On each epoch, you will see two progress bars: first it collects counts from
all the sentences (E step), and then after the M step, it evaluates the loss
function, which is the (unregularized) cross-entropy on the training set.

The parameters don't actually matter during the E step because there are no
hidden tags to impute.  The first M step will jump right to the optimal
solution.  The code will try a second epoch with the revised parameters, but
the result will be identical, so it will detect convergence and stop.

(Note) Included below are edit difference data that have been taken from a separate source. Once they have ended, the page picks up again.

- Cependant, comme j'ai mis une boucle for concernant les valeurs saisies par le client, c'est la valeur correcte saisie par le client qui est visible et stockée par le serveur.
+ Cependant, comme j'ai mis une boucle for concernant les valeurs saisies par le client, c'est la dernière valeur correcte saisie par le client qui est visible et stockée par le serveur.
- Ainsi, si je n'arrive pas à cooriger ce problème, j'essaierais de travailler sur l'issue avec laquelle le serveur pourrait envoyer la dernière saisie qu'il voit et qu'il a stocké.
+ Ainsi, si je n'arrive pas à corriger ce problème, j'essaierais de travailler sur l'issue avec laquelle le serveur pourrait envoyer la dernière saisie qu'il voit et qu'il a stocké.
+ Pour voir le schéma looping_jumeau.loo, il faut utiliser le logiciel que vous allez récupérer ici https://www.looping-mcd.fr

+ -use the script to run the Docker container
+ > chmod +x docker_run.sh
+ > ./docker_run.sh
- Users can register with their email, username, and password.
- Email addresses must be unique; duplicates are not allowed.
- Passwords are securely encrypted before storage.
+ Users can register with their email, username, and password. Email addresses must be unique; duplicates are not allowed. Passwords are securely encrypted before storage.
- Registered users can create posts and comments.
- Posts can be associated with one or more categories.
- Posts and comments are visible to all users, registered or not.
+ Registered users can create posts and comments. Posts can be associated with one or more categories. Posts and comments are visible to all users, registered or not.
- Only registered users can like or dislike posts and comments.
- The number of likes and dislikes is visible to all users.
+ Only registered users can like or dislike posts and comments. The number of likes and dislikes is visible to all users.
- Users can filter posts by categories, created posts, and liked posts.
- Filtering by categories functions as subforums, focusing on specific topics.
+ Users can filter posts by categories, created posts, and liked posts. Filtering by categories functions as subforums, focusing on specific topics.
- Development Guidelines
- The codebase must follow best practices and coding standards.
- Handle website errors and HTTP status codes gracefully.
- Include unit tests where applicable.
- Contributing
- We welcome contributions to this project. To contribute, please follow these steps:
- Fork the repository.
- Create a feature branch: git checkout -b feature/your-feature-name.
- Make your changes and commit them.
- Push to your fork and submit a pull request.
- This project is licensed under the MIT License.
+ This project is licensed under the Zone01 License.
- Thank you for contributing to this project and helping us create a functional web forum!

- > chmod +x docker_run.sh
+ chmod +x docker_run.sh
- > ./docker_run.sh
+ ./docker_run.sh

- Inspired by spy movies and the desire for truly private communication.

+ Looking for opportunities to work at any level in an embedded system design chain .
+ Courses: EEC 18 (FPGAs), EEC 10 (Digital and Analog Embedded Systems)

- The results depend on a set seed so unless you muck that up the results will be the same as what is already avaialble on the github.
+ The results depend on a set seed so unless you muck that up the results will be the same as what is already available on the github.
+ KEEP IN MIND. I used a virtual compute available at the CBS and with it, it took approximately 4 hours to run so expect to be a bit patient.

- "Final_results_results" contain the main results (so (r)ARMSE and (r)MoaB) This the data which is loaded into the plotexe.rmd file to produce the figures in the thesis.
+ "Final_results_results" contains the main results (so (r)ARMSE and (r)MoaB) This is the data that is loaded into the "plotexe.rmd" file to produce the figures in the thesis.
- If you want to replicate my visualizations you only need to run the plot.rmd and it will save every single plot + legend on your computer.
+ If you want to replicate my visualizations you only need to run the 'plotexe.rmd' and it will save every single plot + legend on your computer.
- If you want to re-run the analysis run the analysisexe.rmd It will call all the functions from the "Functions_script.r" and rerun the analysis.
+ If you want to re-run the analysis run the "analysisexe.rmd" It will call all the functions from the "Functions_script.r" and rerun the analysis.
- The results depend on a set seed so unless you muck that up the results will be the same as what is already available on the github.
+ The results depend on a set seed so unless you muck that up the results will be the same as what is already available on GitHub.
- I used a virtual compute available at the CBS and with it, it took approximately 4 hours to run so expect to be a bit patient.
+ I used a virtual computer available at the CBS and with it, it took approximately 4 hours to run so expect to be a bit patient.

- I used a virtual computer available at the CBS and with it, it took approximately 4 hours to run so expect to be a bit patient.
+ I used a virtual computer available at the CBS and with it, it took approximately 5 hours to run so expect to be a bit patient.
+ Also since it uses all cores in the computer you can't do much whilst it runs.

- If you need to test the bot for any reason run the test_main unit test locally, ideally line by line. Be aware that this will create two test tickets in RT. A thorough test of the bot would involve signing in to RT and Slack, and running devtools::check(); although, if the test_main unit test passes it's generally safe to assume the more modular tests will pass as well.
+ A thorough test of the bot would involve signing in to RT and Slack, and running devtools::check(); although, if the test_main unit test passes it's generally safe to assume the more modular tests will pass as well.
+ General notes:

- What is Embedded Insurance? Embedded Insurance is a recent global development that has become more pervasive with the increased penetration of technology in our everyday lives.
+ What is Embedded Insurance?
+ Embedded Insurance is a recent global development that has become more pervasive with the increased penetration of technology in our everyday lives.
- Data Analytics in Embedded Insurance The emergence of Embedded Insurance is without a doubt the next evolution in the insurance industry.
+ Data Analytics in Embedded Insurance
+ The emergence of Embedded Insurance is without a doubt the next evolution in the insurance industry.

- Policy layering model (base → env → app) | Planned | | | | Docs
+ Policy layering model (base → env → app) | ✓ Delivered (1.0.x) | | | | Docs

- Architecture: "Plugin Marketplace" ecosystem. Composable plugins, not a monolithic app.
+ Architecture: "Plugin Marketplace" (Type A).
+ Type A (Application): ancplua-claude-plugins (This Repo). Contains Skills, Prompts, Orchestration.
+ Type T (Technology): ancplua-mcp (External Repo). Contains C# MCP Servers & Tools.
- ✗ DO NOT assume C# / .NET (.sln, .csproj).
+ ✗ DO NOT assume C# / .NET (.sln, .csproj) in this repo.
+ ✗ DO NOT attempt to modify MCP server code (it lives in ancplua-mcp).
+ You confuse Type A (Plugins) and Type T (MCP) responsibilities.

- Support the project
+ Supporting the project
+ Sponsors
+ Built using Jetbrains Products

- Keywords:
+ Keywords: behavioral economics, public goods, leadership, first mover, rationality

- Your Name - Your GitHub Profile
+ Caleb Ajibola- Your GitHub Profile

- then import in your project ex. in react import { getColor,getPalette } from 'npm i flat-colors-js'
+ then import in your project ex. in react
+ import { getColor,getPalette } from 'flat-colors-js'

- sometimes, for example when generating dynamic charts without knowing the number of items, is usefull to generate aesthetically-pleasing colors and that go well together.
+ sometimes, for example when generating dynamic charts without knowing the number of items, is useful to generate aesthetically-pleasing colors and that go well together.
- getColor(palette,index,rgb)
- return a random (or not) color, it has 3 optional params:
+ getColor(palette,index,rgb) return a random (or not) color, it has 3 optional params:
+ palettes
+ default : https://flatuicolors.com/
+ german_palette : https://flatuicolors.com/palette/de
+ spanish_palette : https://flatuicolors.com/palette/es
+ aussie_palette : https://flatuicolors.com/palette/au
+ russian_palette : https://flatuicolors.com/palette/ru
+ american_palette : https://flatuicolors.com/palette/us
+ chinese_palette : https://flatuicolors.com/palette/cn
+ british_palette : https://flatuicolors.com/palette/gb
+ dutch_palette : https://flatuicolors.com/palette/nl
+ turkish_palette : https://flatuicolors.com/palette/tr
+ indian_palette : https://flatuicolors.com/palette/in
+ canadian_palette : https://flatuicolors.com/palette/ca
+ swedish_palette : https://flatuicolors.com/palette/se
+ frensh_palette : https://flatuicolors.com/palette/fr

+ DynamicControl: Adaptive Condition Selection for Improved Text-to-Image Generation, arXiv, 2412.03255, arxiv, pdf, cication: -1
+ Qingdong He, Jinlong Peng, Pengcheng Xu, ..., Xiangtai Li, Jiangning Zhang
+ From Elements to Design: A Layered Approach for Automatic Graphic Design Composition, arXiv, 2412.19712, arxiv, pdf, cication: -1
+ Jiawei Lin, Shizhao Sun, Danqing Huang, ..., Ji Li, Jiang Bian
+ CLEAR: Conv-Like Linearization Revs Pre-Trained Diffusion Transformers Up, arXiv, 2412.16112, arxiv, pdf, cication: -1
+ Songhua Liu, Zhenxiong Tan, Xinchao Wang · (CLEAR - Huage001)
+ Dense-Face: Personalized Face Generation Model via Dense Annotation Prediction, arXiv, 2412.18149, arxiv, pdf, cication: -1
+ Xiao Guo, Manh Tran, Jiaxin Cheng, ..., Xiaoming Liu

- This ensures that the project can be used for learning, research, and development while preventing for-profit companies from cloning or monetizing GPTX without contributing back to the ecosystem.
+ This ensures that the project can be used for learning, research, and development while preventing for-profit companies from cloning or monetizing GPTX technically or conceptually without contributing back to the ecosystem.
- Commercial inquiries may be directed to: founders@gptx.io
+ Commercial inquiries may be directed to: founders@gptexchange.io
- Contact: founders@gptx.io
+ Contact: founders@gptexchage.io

We arbitrarily choose λ=1 for our add-λ smoothing at the M step, but it would
be better to search for the best value of this hyperparameter.

In [8]:
log.info("*** Hidden Markov Model (HMM)")
hmm = HiddenMarkovModel(entrain.tagset, entrain.vocab)  # randomly initialized parameters  
loss_sup = lambda model: model_cross_entropy(model, eval_corpus=endev)
hmm.train(corpus=ensup, loss=loss_sup, λ=1.0,
          save_path="ensup_hmm.pkl") 

INFO : *** Hidden Markov Model (HMM)
100%|██████████| 996/996 [00:01<00:00, 937.29it/s]
INFO : Cross-entropy: 12.6501 nats (= perplexity 311807.579)
100%|██████████| 4051/4051 [00:11<00:00, 355.76it/s]
100%|██████████| 996/996 [00:01<00:00, 959.96it/s]
INFO : Cross-entropy: 7.5993 nats (= perplexity 1996.789)
100%|██████████| 4051/4051 [00:11<00:00, 365.06it/s]
100%|██████████| 996/996 [00:01<00:00, 948.97it/s]
INFO : Cross-entropy: 7.5993 nats (= perplexity 1996.791)
INFO : Saved model to ensup_hmm.pkl


In [9]:
log.info("*** Hidden Markov Model (HMM)")
hmm = HiddenMarkovModel(entrain.tagset, entrain.vocab, unigram=True)  # randomly initialized parameters  
loss_sup = lambda model: model_cross_entropy(model, eval_corpus=endev)
hmm.train(corpus=ensup, loss=loss_sup, λ=1.0,
          save_path="ensup_hmm_unigram.pkl") 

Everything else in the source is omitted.